Brief | Neunundzwanzigster Brief | 543
(528-621)

Während des Heiligen (Monats) Ramadan gelingt es einem jeden, vom König bis zum Ärmsten durch sein Verständnis des Wertes solcher Gnadengaben innere Dankbarkeit zu gewinnen.

Wenn er sodann, weil ja tagsüber das Essen verboten ist, sagt: »Diese Gaben sind nicht mein Eigentum. Ich bin nicht so frei, sie zu mir zu nehmen. Das heißt, sie sind Eigentum eines anderen und Sein Geschenk. Ich warte auf Seinen Befehl.« erkennt er das Geschenk als ein Geschenk und bringt so seine innere Dankbarkeit zum Ausdruck. Auf diese Weise wird das Fasten zu einem Schlüssel der Dankbarkeit, die in vielerlei Hinsicht die eigentliche Aufgabe des Menschen ist.

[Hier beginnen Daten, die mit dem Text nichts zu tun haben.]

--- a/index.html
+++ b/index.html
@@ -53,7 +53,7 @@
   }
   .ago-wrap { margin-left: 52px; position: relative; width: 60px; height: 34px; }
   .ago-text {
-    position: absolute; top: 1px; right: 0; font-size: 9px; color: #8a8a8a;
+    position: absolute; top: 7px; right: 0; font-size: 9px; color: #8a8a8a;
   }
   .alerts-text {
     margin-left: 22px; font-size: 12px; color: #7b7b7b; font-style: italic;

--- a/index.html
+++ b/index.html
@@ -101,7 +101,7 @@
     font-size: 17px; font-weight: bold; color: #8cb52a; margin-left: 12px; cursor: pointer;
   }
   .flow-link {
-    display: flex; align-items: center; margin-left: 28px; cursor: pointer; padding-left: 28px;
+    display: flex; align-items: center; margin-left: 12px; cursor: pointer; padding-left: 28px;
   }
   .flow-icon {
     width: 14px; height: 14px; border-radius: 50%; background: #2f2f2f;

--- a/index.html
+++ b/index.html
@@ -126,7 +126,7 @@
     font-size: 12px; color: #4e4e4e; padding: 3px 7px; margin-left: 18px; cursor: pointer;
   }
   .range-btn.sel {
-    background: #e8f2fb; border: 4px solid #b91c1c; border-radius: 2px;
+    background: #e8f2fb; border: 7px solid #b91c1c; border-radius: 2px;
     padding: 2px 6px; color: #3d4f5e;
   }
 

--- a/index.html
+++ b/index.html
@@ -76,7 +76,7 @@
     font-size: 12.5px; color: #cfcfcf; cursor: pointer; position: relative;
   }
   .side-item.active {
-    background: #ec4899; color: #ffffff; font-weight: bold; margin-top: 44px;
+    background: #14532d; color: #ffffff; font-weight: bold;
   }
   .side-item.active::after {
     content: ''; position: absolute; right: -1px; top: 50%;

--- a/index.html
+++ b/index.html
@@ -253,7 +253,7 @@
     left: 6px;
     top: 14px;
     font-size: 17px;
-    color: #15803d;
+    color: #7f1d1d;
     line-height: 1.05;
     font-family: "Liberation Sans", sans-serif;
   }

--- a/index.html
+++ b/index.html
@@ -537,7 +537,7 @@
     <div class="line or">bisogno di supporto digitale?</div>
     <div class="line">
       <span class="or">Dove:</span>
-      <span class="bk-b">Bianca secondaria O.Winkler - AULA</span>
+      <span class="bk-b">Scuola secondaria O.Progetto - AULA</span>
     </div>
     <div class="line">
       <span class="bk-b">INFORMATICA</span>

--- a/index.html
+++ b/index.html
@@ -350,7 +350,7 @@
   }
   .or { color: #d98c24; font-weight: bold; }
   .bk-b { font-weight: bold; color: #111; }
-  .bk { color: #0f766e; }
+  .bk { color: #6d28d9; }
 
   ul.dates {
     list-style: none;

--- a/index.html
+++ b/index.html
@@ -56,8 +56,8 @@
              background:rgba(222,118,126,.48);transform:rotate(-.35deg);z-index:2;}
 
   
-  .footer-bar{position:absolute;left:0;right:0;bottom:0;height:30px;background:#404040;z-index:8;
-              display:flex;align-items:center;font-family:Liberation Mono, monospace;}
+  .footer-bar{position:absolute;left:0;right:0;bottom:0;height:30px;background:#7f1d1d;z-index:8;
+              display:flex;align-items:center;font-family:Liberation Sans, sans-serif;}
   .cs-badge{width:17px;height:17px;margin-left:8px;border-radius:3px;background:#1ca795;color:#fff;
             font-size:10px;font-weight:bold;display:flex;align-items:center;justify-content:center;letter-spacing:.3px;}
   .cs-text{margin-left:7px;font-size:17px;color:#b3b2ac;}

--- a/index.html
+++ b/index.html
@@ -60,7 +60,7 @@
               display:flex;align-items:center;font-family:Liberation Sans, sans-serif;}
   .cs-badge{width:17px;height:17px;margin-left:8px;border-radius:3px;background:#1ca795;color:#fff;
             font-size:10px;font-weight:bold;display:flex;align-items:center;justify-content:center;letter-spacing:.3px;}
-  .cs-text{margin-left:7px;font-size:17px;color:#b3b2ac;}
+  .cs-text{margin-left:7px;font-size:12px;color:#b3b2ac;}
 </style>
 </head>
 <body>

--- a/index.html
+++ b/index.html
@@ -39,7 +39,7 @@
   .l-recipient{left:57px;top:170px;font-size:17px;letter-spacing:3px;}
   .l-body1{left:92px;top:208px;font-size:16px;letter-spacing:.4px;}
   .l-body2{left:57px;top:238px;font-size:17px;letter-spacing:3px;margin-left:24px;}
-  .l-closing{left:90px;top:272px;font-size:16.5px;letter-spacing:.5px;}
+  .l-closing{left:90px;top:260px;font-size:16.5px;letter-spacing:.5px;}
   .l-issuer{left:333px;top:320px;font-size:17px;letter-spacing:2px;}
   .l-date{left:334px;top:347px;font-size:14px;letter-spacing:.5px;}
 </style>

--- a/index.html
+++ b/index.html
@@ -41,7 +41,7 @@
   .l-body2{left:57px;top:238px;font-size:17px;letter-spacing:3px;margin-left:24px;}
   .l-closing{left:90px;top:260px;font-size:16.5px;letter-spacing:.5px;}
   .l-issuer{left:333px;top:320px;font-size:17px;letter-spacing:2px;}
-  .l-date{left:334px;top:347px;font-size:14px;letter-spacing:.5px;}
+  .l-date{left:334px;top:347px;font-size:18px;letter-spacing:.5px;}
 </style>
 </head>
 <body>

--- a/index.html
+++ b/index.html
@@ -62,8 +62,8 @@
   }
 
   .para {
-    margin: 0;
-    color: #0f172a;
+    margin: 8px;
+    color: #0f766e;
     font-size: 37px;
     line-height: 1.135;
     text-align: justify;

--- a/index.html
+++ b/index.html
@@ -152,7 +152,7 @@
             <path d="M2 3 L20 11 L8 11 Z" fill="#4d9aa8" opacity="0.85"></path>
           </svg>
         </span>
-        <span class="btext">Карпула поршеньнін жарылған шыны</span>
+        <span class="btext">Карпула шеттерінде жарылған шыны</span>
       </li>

Der dritte Abschnitt: Was das Fasten hinsichtlich des Gemeinschaftslebens für den Menschen betrifft, so ist eine Weisheit unter vielen Weisheiten, folgende: Die Menschen sind, was ihren Lebensunterhalt betrifft, verschieden. Gott der Gerechte fordert in Anbetracht dieser Verschiedenheit die Reichen auf, den Armen zu helfen. Doch die Reichen können nur durch ihren Hunger während des (eigenen) Fastens den bedauernswerten, bitteren Zustand der Armen erspüren. Gäbe es kein Fasten, so gäbe es (statt dessen) viele selbstsüchtige Reiche, die nicht begreifen (idrak) können, wie weh Hunger und Armut tun können und wie vieler Liebe (shefqat) diejenigen bedürfen, (die darunter leiden).

In dieser Hinsicht bildet die Liebe zum Mitmenschen, so wie sie sich im menschlichen Wesen findet, die Grundlage wahrer Dankbarkeit. Wie auch immer ein Mensch sein mag, er wird immer einen anderen finden können, der in gewisser Hinsicht noch ärmer ist als er. Ihm gegenüber ist es seine Pflicht, ihm Mitleid (shefqat) zu erweisen.

Wenn er selbst noch nie dazu gezwungen war, Hunger zu leiden, kann er auch die Güte und Hilfe nicht aufbringen, zu der er allein schon aus Mitleid (shefqat) verpflichtet ist. Und wenn er es auch könnte, so wäre (seine Hilfe dennoch) unvollkommen, da er ja diesen Zustand (hal) nicht wirklich in seiner eigenen Seele (nefs) verspürt hat...

Vierter Abschnitt: Betrachten wir einmal das Fasten vom Standpunkt der Diätetik der Seele, so ist auch hier eine Weisheit unter vielen Weisheiten folgende: die Seele (nefs) möchte frei und unabhängig sein und versteht sich selbst auch so. Ja sie sehnt sich sogar nach einer, (wenn auch nur) erträumten Herrschaft und hält es geradezu für selbstverständlich, nach eigenem Gutdünken zu handeln. Sie denkt nicht ohne weiteres daran, sich in der grenzenlosen Gnade (Gottes) erziehen und durch Seine Gaben versorgen zu lassen. Hat sie überdies Macht und Reichtum (zusammengerafft) und ihre Gottvergessenheit ihr auch noch dazu verholfen, so reißt sie die Gnadengaben Gottes an sich, stiehlt sie wie ein Dieb und verschlingt sie wie ein Tier.